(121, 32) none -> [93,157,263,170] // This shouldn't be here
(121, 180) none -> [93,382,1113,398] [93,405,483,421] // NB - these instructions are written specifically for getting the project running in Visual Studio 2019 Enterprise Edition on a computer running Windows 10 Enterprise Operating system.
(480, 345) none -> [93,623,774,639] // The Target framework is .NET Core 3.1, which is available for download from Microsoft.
■ ■ ■
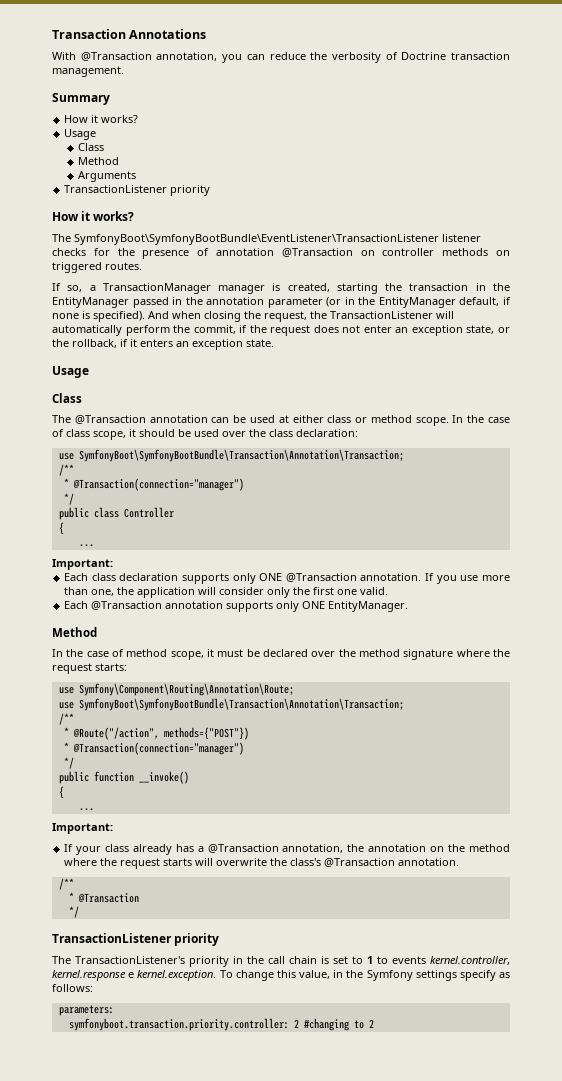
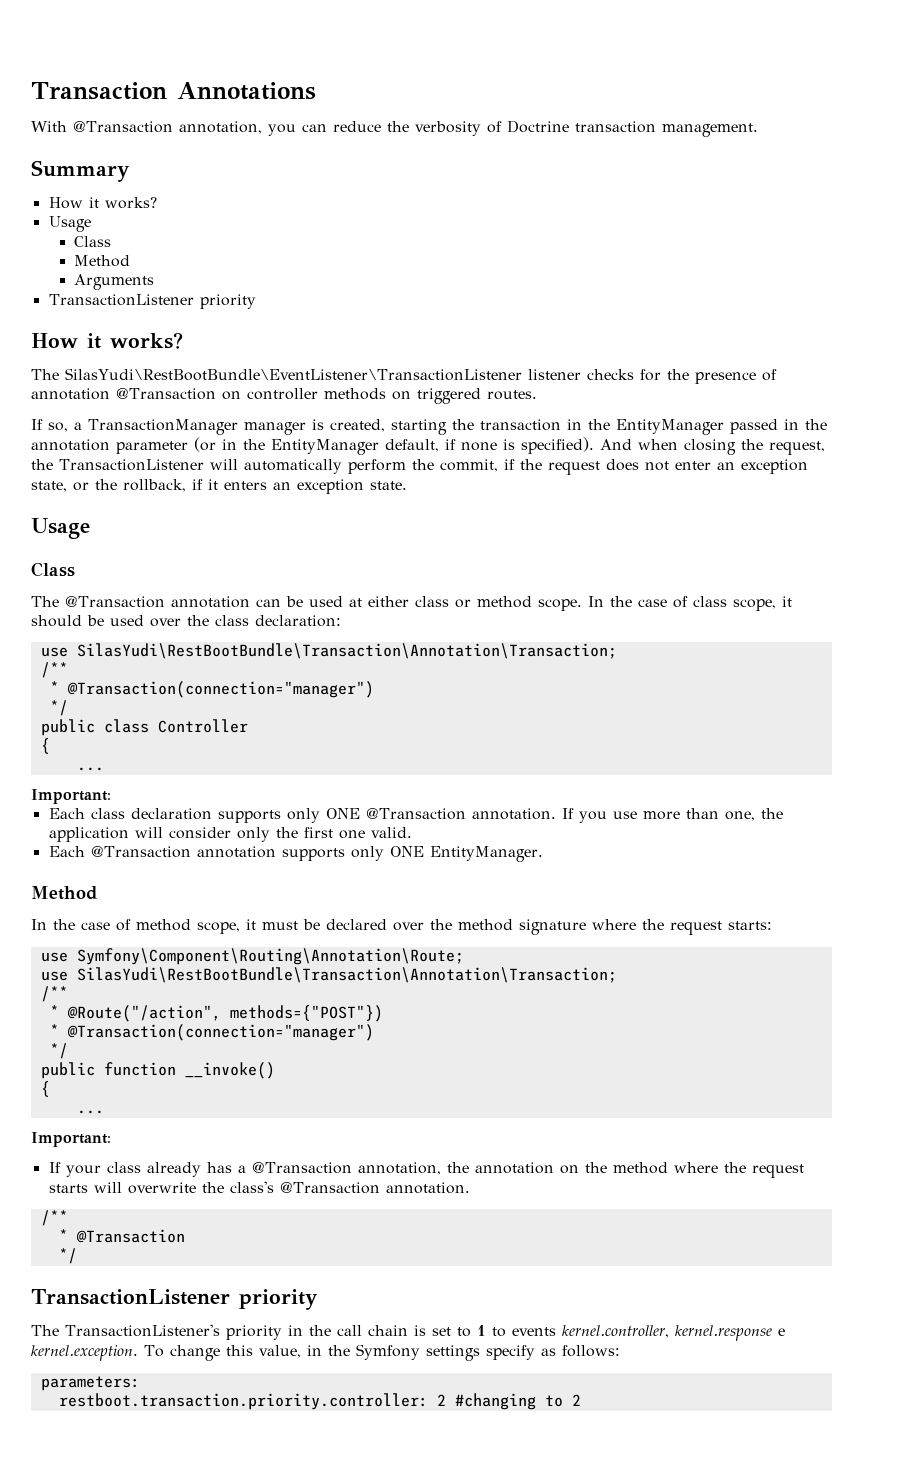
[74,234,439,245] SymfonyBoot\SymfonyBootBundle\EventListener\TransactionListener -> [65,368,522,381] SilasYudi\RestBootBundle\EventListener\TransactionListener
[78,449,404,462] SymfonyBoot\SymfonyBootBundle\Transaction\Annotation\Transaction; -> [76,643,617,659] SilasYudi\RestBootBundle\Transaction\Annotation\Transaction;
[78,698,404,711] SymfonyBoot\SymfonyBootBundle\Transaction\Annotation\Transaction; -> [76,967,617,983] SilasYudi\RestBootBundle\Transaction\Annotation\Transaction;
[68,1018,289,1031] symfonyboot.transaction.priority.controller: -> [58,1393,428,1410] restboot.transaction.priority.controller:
■ ■ ■
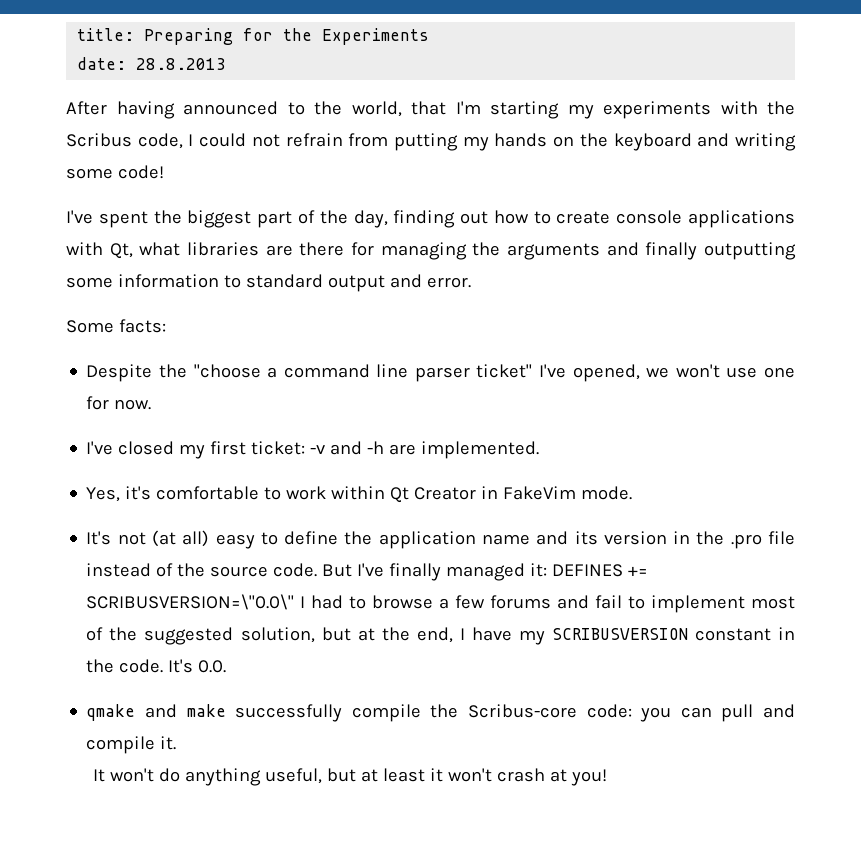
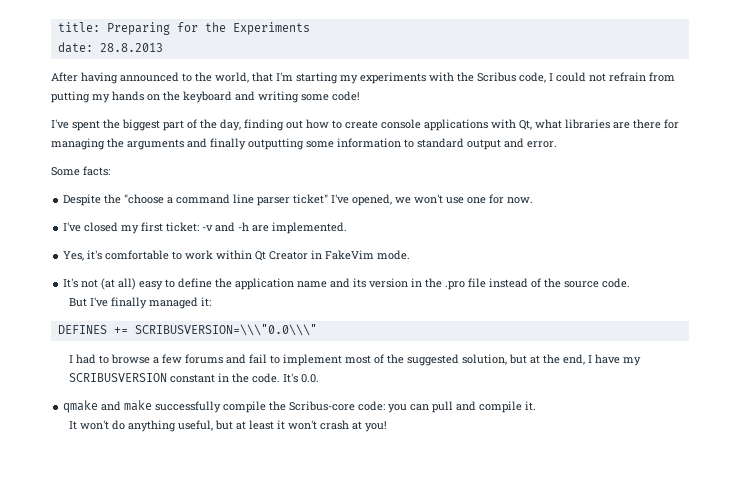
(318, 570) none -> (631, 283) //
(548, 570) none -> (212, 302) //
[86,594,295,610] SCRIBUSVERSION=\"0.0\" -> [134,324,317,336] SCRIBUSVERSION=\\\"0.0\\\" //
■ ■ ■
■ **ACTIVITY**:
Where does the word "Annotation" show up in the material? Copy out each line that has it.

■ **ANSWER FOR THIS EXERCISE**:
[78,449,404,462] SymfonyBoot\SymfonyBootBundle\Transaction\Annotation\Transaction; -> [76,643,617,659] SilasYudi\RestBootBundle\Transaction\Annotation\Transaction;
[78,698,404,711] SymfonyBoot\SymfonyBootBundle\Transaction\Annotation\Transaction; -> [76,967,617,983] SilasYudi\RestBootBundle\Transaction\Annotation\Transaction;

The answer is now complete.